Face à la crise, plus qu’un traité, il faut lancer les Nations unies d’Europe

Face à la crise, plus qu’un traité, il faut lancer les Nations unies d’Europe

Imaginez que le Texas soit en cessation de paiement et se retrouve pris à la gorge par des taux d’intérêts insupportables. Imaginez que la solidarité nationale des États-Unis pour le Texas, l’un de ses États, soit suspendue à la décision d’une cour de justice de l’Orégon. Imaginez qu’après une succession de réunions du gouvernement fédéral américain, un autre Etat ait été quasiment laissé à l’abandon, soumis à des mesures de rigueur telles que tout redressement économique lui est impossible.

Imaginez la banque centrale américaine dans l’impossibilité de venir aider les États en difficultés. Imaginez que Barack Obama, inspiré par un ultralibéralisme poussé à l’extrême, impose aux grands industriels de son pays des règles de mise en concurrence entre eux si féroces que les dits industriels passent plus de temps à se battre entre eux qu’à se battre contre la concurrence des pays du sud-est asiatique. Imaginez que ces règles de libre concurrence permettent aux dits concurrents du sud est asiatique d’inonder le marché américain de leurs productions mais que dans les pays du sud-est asiatique les industriels américains aient, eux, les pires difficultés du monde à vendre leurs produits.

Une Europe au fonctionnement incompréhensible

Tout cela ne se passe évidemment pas ainsi aux États-Unis. Cela ne se passe d’ailleurs dans aucun autre pays du monde. Chaque État, y compris les États fédéraux, ont un minimum de digues de protection économique tant pour leurs finances publiques que pour leur économie domestique. Tous les États ont ces protections… sauf ce qu’il faut considérer comme un État de fait, mais qui est devenu un corps sans tête : l’Europe. L’absurde et la paralysie est telle que personne, dans le monde, ne comprend plus le fonctionnement de l’Europe… les peuples qui cherchent en vain qui est à la barre, les marchés qui perdent confiance dans ce continent, aux potentialités pourtant si importantes, les gouvernants qui sont supplantés et humiliés, par le tourbillon des évènements.

Notre Europe s’est terriblement grippée et la crise qu’elle traverse est le symptôme d’une construction en déshérence. Rien ne se résoudra plus à l’échelle des États pris séparément. Même les perspectives de croissance de l’Allemagne sont aujourd’hui revues à la baisse par les agences de notation. Il n’y aura pas d’exception. Nous sommes allés trop loin pour revenir en arrière. Ou alors au prix d’une déflagration dont nul ne peut mesurer les effets.
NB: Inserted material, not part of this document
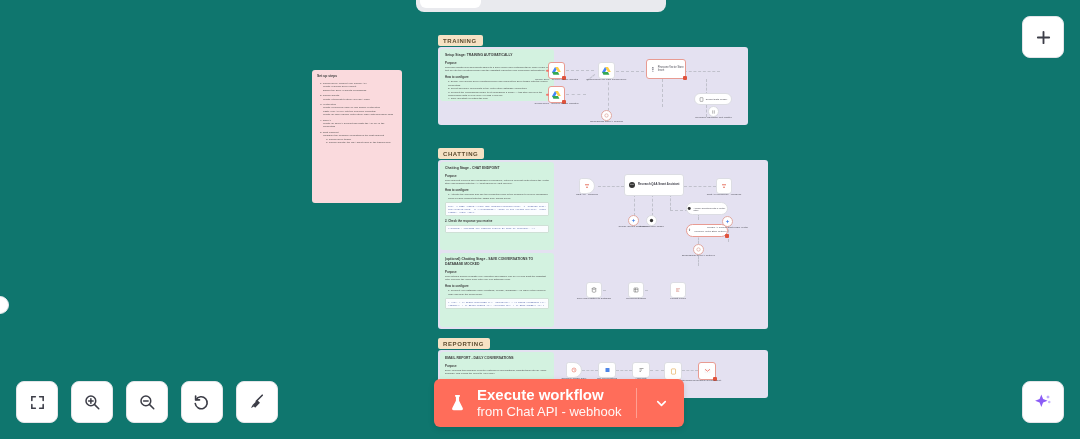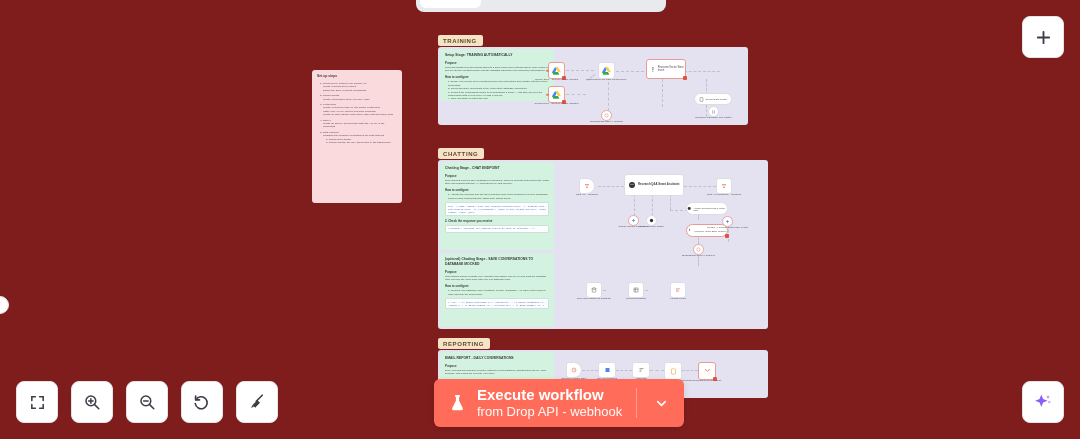"Execute workflow" #app { background: #7f1d1d -> #0f766e }
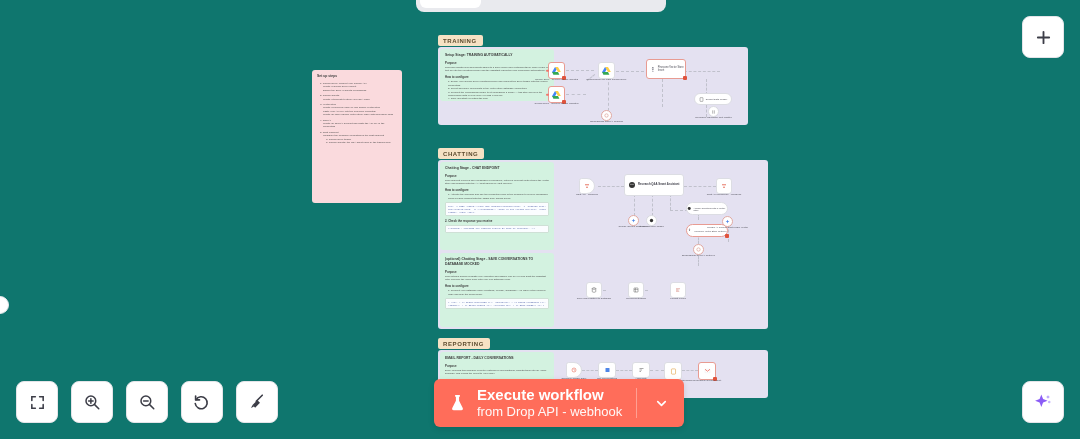"from Drop API - webhook" span.execute-sub { text: Drop -> Chat }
L’incendie ravage notre continent depuis trop longtemps. Dans certains pays, les peurs des populations face à cette Europe qui ne protège plus, perçues même comme la cause de tous les maux des États membres, transforment la plupart des acteurs publics les plus europhiles en euro-taisants. Même la démocratie recule dans des nations que l’Union devait protéger des démons populistes et autoritaires.

Un sursaut urgent

Nous appelons à un sursaut urgent. Il n’est plus temps de tergiverser. La dispute de 2005 est derrière nous. Ouvrons les yeux : le seul choix qui s’impose est de parachever la construction européenne, c’est-à-dire pour chaque État de retrouver au niveau européen sa souveraineté perdue. Cette crise que nous traversons et qui nous enfonce tous les jours un peu plus, États après États, peut connaître un terme salutaire : le sursaut vers plus d’Europe, une fédération ou une union,– ne soyons pas prisonniers des mots – d’États qui transfèrent à un niveau supérieur des compétences en matière économique, budgétaire, fiscale.

Cette Europe, dont la puissance économique serait indiscutable alors, devra faire le choix d’un modèle social et environnemental assez fort pour résister aux vents tourbillonnants de la compétition mondiale, assez ambitieux pour infléchir la direction de la mondialisation vers une croissance responsable au service des besoins humains, assez rayonnant pour en faire le foyer de la paix et de la démocratie dans le monde. Sinon à quoi bon?

S’il faut commencer par les nations de l’euro-zone, ce qui semblerait logique, commençons par elle et dotons là d’une légitimité démocratique très forte à son sommet qui respecte la singularité historique de chacune des nations composantes, à savoir la désignation démocratique du futur exécutif européen, une politique fiscale et budgétaire progressivement harmonisée, une dépense publique rationalisée validée par des économies d’échelle à tous les niveaux, la proscription de tout dumping sur les salaires et le choix stratégiques de l’emploi, un système de protection social exigeant, un instrument bancaire commun, bref, les Nations-Unies d’Europe.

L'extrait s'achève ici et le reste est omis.